The Lazaridis paper should be available for free at the Reich Lab website.

Davidski said...

@Ned

What I'd be interested in finding out is how specific R1 hunter-gatherer clades (R1b-Z2103, R-PF7562, R1b-L151, R1a-Z282 and R1a-Z93) separately adopted this new culture in different areas.

This is a surprisingly naive comment.

There's no reason to believe that these R1 clades were present in different areas, rather than all of them, or at least most of them, being present together in the PIE homeland.
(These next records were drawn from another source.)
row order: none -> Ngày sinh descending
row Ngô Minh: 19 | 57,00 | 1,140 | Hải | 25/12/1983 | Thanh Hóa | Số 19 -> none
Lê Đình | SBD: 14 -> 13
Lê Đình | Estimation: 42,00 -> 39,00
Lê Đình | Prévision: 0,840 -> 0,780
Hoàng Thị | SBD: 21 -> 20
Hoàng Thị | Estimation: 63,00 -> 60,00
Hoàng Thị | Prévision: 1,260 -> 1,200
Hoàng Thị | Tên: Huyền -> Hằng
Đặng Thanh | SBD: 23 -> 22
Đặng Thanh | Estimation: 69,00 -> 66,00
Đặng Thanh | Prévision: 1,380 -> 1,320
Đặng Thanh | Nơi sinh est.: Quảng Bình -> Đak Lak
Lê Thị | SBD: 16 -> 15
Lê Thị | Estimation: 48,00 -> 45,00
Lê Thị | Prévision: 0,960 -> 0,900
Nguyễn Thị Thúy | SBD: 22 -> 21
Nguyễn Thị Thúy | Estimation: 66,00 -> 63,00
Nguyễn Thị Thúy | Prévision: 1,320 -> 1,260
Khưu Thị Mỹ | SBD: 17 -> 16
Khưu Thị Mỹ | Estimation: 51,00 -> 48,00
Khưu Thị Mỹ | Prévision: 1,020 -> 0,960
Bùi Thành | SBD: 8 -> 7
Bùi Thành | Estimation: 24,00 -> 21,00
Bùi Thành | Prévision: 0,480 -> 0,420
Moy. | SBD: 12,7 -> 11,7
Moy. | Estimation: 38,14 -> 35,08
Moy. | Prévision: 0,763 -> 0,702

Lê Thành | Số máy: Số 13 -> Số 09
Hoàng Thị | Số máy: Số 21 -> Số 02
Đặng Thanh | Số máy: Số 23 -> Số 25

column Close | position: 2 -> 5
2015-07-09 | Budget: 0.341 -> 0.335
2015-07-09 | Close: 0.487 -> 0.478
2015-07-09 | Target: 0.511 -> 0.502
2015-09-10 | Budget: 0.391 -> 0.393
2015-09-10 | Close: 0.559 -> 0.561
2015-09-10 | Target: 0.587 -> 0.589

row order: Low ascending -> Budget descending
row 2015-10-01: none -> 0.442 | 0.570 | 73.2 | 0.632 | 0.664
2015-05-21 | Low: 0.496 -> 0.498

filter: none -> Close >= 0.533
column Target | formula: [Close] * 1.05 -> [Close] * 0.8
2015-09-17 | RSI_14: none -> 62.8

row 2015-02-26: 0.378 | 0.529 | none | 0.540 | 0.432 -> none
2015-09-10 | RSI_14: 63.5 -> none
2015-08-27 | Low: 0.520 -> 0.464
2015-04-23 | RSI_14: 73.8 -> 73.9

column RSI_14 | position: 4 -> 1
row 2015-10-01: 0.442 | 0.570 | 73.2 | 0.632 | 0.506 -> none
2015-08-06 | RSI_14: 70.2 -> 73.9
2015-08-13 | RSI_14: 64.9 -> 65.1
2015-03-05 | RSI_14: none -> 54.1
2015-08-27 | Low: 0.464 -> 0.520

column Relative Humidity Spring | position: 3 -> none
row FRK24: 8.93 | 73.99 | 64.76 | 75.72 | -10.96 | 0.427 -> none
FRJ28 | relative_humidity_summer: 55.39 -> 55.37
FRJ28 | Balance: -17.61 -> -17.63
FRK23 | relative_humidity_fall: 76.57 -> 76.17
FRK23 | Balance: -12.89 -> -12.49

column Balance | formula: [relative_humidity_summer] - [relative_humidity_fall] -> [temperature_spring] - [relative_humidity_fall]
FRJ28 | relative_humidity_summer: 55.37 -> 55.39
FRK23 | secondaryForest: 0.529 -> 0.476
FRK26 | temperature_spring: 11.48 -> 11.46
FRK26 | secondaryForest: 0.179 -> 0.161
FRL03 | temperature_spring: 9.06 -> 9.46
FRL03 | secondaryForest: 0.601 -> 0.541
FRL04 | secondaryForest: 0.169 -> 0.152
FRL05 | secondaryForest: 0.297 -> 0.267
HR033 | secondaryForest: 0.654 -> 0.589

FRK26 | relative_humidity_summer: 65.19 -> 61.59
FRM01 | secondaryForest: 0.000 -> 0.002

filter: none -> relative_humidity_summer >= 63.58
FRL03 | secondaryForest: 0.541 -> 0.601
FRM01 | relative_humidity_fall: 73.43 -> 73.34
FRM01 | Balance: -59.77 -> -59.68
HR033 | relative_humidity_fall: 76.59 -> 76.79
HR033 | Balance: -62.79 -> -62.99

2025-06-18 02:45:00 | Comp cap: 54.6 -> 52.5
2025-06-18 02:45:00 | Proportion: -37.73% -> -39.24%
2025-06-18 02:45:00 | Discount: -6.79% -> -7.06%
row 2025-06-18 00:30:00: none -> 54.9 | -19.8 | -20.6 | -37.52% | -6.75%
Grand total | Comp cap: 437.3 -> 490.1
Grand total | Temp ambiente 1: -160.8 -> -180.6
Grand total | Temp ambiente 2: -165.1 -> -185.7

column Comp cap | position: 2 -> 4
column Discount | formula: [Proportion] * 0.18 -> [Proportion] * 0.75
During and/or after the PIE expansions, each of these clades experienced massive founder effects, making it look like Indo-European languages arrived in areas where they were already common.

Ned said...

@Davidski thankyou for the Reich pointer and please ignore the comment I sent before which has not been published. I did not make the best of sense. I thought it surprising not that those various clades came from the same area (Ukraine) but they all ended up in different areas (R1b-Z2103 in the Dnieper steppe, R-PF7562 in the Balkans, R1b-L151 in the far western steppe, R1a-Z282 and R1a-Z93 both in the Eastern Steppe, and R-Y78447 in North Africa. The first five all generated branches of I-E and the last a branch of Afro-asiatic.
I do understand the founder effect however cattle-herding is group task and to begin herding you need to get a herd, probably by stealth (they didn't catch a new herd because all cows are descended from only 80 individual Auroxen).
I suspect the answer is that the hunter-gatherers are likely to have been matricilocal or bilocal whilst cattleherders will have been patrilineal and that each of these six herd-thefts was done by bands of brothers.